_Work request_. Repeat, word for word, every line from the line holding "(756, 243) none" through the final line of the entries below. Skip all pictures.

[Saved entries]

━━━━━━

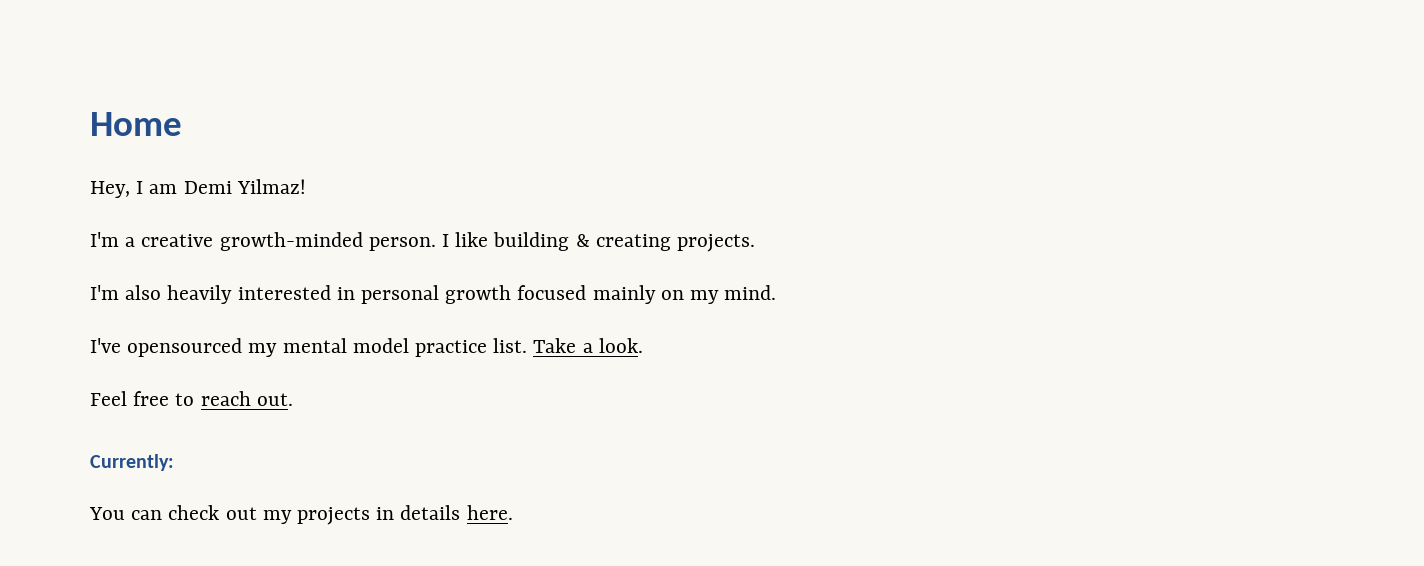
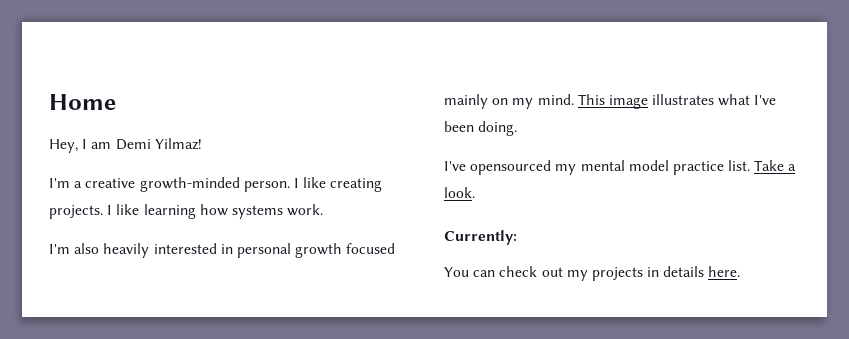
[493,232,590,251] building & -> (327, 182) none
(756, 243) none -> [107,204,324,219] I like learning how systems work.
(777, 292) none -> [577,94,777,109] [444,121,518,136] This image illustrates what I've been doing.
[90,391,293,406] // Feel free to reach out. -> (475, 192) none

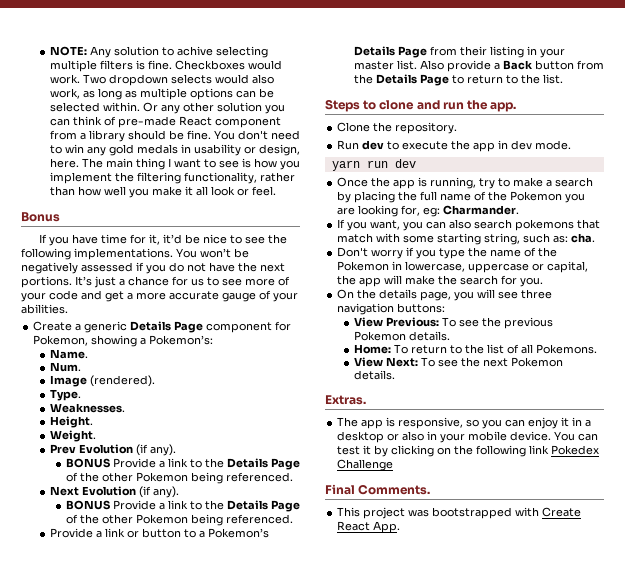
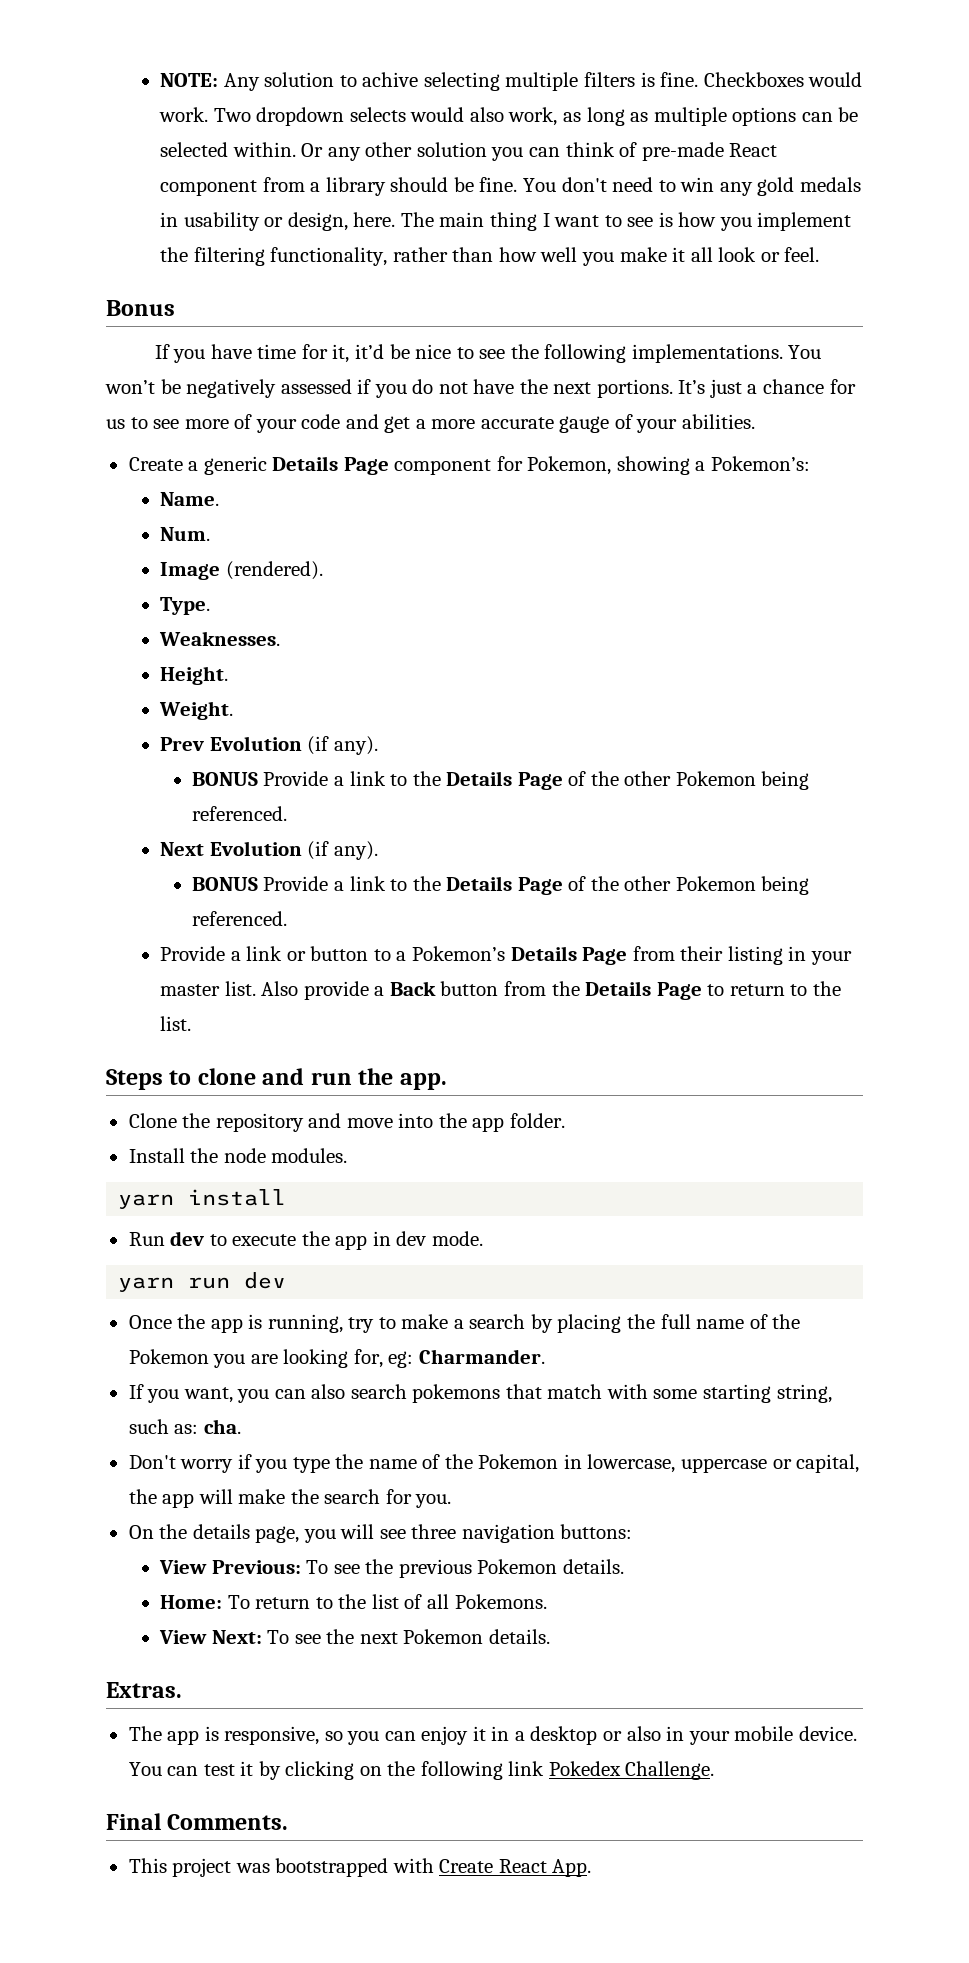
[395,122,458,134] repository. -> [215,1113,565,1132] [128,1148,348,1163] [118,1189,287,1209] repository and move into the app folder. // Install the node modules. // yarn install
[337,459,394,471] Challenge -> [625,1761,715,1780] Challenge.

━━━━━━

_Result for this exercise_.
(756, 243) none -> [107,204,324,219] I like learning how systems work.
(777, 292) none -> [577,94,777,109] [444,121,518,136] This image illustrates what I've been doing.
[90,391,293,406] // Feel free to reach out. -> (475, 192) none

[395,122,458,134] repository. -> [215,1113,565,1132] [128,1148,348,1163] [118,1189,287,1209] repository and move into the app folder. // Install the node modules. // yarn install
[337,459,394,471] Challenge -> [625,1761,715,1780] Challenge.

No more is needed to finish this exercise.